We expect to continue to push the boundaries of “flexible” real estate and work on products that have an even greater impact on the value chain. Real estate will become more dynamic with a robust set of customers that can change as markets and individual customer preferences change.
Can you share 5 examples of how travel and hospitality companies will be adjusting over the next five years to the new ways that consumers like to travel?
1) Bringing flexibility to the otherwise completely inflexible asset of real estate (Airbnb got this right)
2) Better matching the end product to the consumer need (WeWork identified this in office)
3) The integration of technology and the physical space (think Latch)

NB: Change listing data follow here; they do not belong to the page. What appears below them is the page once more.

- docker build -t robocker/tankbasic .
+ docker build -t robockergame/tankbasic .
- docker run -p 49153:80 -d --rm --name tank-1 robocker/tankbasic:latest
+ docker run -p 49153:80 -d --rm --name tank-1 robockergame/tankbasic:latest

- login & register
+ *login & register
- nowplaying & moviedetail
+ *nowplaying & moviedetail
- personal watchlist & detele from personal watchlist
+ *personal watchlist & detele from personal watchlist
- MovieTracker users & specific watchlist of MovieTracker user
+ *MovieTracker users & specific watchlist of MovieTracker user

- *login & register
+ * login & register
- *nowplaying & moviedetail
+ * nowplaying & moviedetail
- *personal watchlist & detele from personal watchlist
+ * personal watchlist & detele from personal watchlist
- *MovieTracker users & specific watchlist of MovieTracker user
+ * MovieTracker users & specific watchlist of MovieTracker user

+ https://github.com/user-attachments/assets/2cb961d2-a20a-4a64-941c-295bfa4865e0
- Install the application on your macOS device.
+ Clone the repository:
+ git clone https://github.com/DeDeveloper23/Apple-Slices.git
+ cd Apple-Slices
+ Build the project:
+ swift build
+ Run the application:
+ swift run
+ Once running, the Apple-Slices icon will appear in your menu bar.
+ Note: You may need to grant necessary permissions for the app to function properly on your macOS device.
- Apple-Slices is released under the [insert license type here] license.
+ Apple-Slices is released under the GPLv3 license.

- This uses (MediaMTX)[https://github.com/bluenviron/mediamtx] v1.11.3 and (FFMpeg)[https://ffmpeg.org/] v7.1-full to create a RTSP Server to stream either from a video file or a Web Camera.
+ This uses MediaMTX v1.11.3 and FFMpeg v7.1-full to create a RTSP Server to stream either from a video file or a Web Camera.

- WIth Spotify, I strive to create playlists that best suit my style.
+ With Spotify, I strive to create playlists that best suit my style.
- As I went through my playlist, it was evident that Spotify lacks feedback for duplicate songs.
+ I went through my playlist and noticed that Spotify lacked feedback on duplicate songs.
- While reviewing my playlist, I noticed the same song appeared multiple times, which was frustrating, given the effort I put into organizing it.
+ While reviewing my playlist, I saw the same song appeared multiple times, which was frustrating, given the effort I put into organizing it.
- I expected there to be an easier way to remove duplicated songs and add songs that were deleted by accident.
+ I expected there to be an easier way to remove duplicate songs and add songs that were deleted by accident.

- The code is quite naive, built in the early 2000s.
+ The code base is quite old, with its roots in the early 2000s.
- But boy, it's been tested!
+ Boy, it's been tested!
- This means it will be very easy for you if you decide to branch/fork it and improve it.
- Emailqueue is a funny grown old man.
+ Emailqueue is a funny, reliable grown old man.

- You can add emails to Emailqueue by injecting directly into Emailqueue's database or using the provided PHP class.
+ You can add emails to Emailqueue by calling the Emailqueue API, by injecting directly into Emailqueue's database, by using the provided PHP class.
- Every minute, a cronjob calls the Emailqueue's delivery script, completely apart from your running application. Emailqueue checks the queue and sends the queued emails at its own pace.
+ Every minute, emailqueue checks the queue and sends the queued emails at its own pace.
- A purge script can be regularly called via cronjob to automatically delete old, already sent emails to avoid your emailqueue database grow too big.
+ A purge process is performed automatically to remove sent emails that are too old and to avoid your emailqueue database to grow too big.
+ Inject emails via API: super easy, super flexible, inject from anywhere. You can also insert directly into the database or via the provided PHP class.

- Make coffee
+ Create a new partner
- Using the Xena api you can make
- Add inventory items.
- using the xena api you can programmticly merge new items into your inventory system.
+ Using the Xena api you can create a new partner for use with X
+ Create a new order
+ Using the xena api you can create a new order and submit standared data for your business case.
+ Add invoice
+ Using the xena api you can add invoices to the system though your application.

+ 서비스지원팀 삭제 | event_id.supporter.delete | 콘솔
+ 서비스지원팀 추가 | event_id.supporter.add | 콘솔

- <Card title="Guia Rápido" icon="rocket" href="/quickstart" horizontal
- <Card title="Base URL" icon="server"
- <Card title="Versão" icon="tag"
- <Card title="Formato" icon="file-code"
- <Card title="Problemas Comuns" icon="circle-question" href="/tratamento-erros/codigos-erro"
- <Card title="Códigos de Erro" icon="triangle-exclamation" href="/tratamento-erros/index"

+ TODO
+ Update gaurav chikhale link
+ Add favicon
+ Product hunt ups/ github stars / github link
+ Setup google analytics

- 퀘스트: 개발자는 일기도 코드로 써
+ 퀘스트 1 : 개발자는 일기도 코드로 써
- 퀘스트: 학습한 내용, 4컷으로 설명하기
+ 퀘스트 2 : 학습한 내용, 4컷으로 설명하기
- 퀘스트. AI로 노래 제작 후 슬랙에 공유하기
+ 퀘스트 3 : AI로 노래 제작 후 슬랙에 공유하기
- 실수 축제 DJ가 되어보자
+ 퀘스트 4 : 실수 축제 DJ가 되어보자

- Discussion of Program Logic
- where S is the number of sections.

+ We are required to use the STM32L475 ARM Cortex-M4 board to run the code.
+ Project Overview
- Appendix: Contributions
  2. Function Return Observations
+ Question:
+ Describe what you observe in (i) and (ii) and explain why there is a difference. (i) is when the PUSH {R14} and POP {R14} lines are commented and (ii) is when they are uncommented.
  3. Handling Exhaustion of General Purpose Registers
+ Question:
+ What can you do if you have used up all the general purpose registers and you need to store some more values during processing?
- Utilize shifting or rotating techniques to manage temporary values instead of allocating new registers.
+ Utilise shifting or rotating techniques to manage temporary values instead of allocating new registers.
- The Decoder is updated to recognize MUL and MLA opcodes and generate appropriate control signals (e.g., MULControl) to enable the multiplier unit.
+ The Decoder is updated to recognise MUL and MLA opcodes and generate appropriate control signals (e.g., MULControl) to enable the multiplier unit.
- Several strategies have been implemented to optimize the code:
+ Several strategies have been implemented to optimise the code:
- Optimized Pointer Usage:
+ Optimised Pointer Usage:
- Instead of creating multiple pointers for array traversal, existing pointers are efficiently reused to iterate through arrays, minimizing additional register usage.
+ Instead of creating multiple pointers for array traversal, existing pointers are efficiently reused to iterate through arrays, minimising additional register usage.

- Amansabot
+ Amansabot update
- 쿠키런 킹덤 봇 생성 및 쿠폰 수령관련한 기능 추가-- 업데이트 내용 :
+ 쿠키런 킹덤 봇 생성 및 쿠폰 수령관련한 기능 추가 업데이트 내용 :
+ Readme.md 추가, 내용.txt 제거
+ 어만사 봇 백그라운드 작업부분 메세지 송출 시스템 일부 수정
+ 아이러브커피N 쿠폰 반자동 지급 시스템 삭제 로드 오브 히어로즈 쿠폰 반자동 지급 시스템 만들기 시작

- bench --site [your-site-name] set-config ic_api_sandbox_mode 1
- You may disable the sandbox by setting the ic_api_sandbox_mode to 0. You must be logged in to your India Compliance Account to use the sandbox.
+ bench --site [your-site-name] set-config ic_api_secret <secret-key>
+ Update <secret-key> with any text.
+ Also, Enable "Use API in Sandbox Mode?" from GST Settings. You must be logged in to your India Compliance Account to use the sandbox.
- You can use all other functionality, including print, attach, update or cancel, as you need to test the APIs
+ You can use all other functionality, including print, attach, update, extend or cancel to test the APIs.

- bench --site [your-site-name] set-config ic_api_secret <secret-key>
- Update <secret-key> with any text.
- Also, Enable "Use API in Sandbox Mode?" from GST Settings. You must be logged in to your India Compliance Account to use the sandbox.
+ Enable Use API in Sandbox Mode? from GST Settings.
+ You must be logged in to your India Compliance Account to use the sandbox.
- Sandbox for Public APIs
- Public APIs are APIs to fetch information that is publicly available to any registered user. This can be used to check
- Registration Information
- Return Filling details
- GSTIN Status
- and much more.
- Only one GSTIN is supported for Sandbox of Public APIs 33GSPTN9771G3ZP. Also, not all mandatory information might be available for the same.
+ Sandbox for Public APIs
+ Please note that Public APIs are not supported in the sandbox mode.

4) Creating experiences that are personalized (hospitality that knows YOU)
5) Traditionally, real estate assets have been built for a single use, but the market is changing, consumer perception of short-term rentals is changing, and we are already seeing hospitality product and multifamily product offering a very similar guest/resident experience (WhyHotel is leading this effort to blur the line between hospitality and home)
You are a “travel insider”. How would you describe your “perfect vacation experience”? One that you daydream about for years afterward!
For me, that vacation was at Glen Clova in Scotland. It was my girlfriend (now wife) and my first long vacation and it was spent in the rolling hills of Northern Scotland in a quaint cabin at the foot of a mountain with a Loch on top. There was an onsite restaurant that served incredible fish and chips and steak pie. When a vacation can bring together emotional connection, great experiences, and great food you can’t miss. At WhyHotel, we aim to provide the perfect backdrop for others to discover their “perfect vacation”.
Can you share with our readers how have you used your success to bring goodness to the world?
It is still early days at WhyHotel, but the most rewarding way we have been able to have a positive impact on the world is by first having a positive impact on our guests. We have been with them and supported them in difficult times (emergency hospital visits for their family members, visiting for funerals at Arlington Cemetery, unexpected tragedy at home while they were vacationing with us, etc.). We have been with them in the best of times (the birth of a first grandkid, weddings, graduations, etc.). We hope this is just the start of what we can do to have a positive impact on the cities and communities we are a part of.
If you could start a movement that would bring the most amount of good to the most amount of people, what would that be? You never know what your idea can trigger. 🙂
A movement to celebrate human’s capacity for kindness. We are inherently empathetic creatures and being reminded of that might inspire kindness to become contagious!